Hyperphagie boulimique
L’hyperphagie boulimique est caractérisée par des épisodes récurrents de crises de boulimie en l’absence de comportements compensatoires inappropriés.
Causes et facteurs de risque
L’origine des TCA est multifactorielle, faisant intervenir des facteurs génétiques, biologiques, psychologiques et environnementaux.
Facteurs de vulnérabilité individuelle
Certains traits de personnalité sont plus fréquents chez les sujets atteints de TCA : perfectionnisme, faible estime de soi, difficultés relationnelles, difficultés à identifier et exprimer ses émotions.
Sur le plan biologique, le dysfonctionnement de certains systèmes de neurotransmission, en particulier la sérotonine et la dopamine, pourrait favoriser la survenue de TCA.
Une vulnérabilité génétique est également suspectée. Des antécédents familiaux de TCA sont retrouvés dans 20 à 50% des cas.
Facteurs environnementaux
L’exposition à certains facteurs psychosociaux semble augmenter le risque de développer un TCA :
- Pression socioculturelle : valorisation de la minceur, idéal de beauté irréaliste véhiculé par les médias.
- Environnement familial : préoccupation excessive des parents vis-à-vis du poids et de l’apparence physique.
- Événements de vie négatifs : deuil, séparation, déménagement, harcèlement.
Conséquences sur la santé
Les TCA ont des répercussions majeures sur l’état de santé physique et psychique :
Conséquences somatiques :
- Dénutrition, carences vitaminiques et minérales
- Troubles hydroélectrolytiques (déséquilibres ioniques)

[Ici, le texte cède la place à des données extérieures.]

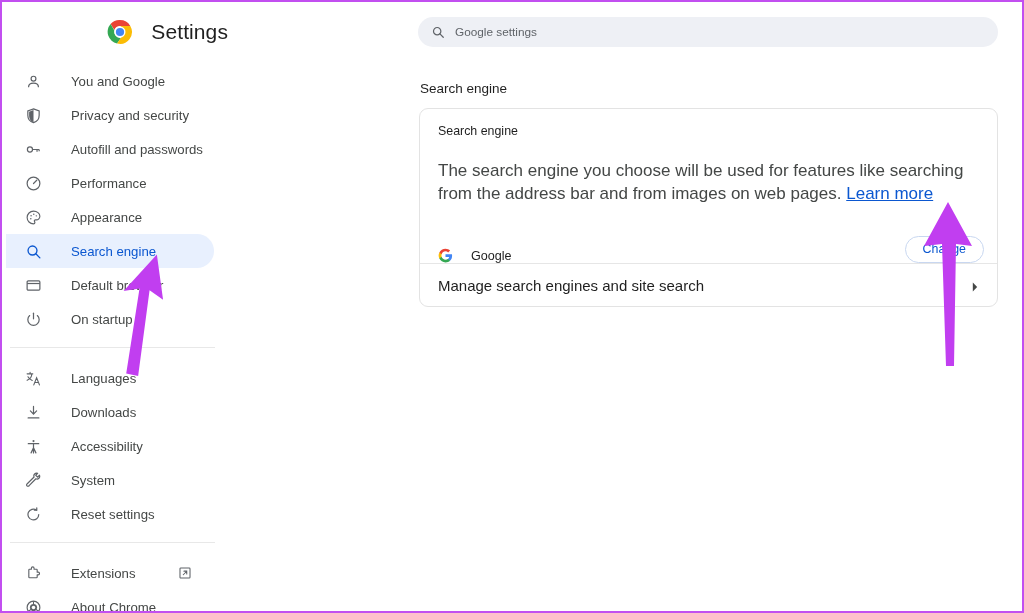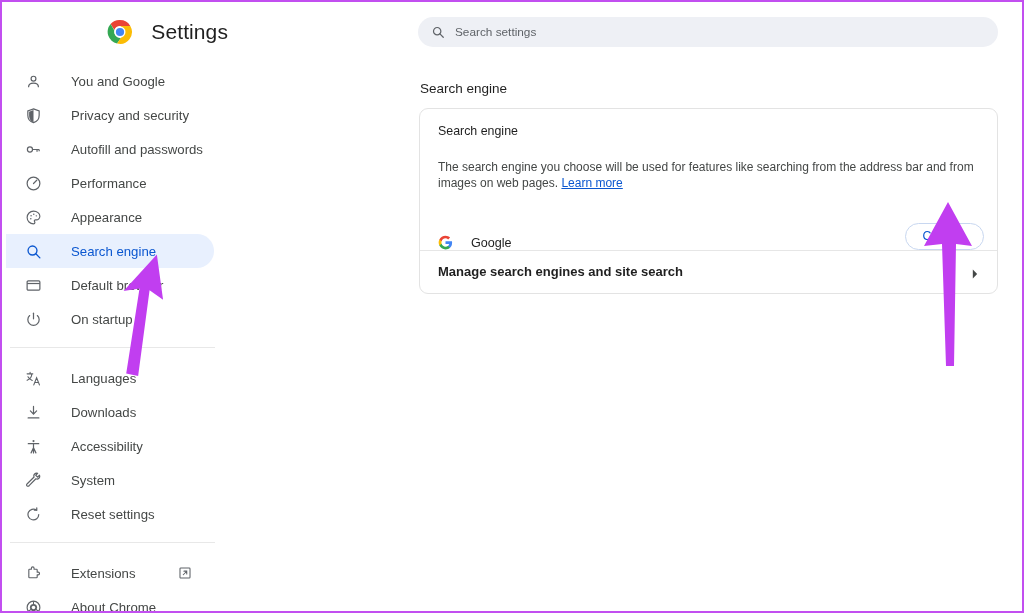"Search settings" span.ph { text: Search -> Google }
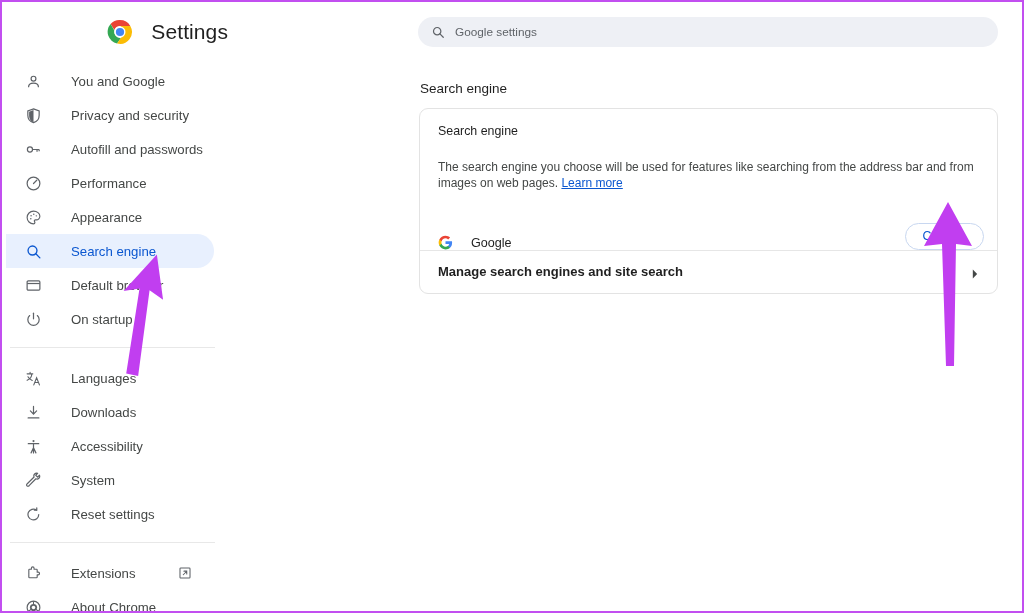"The search engine you choose" .blk-desc { font-size: 12px -> 17px }
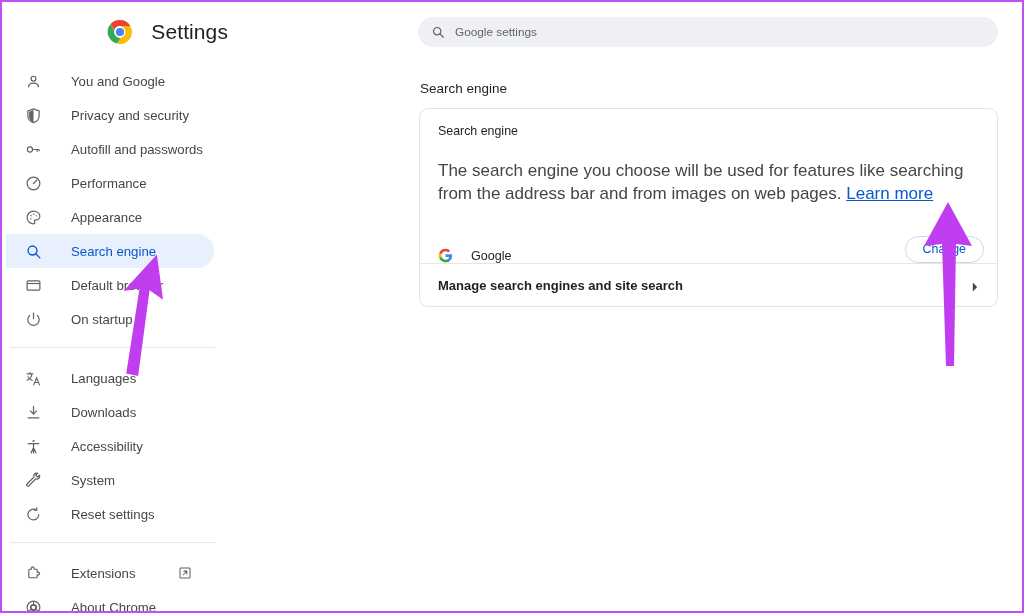"Manage search engines and site" .manage-lbl { font-size: 13px -> 15px; font-weight: bold -> none }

- Atteintes cardiaques, rénales, hépatiques, osseuses
- Troubles digestifs, troubles du transit
- Aménorrhée (absence de règles)
Conséquences psychologiques :
- Dépression
- Troubles anxieux
- Baisse de l’estime de soi
- Isolement social
- Risque suicidaire
Prise en charge
La prise en charge des TCA est globale et pluridisciplinaire. Elle repose sur :
- Une réhabilitation nutritionnelle progressive par une diététicienne.
- Une psychothérapie, le plus souvent de type cognitivo-comportementale (TCC).
- Un traitement médicamenteux symptomatique ou ciblant certains mécanismes neurobiologiques.
- Une prise en charge des troubles psychiatriques associés (dépression, anxiété…).
- Dans les formes sévères ou résistantes, une hospitalisation en service de psychiatrie ou en unité spécialisée.
L’objectif est d’obtenir une restauration pondérale suffisante et de normaliser les conduites alimentaires, ainsi qu’une amélioration des troubles psychopathologiques associés.
La guérison complète est possible, mais le risque de rechute est élevé. Un suivi psychiatrique et somatique à long terme est donc indispensable.
Conclusion
Les troubles du comportement alimentaire sont des pathologies complexes, graves et potentiellement mortelles. Leur prévalence est en augmentation, en particulier chez les adolescentes et les jeunes femmes.
Bien que leurs causes exactes restent mal comprises, de nombreux facteurs de risque ont été identifiés. Leur prise en charge est longue et difficile, faisant appel à une approche pluridisciplinaire.
Des efforts restent à accomplir en matière de prévention, de dépistage précoce et de recherche sur ces troubles encore trop méconnus. Une meilleure formation de l’ensemble des professionnels de santé permettrait également d’améliorer la qualité de la prise en charge.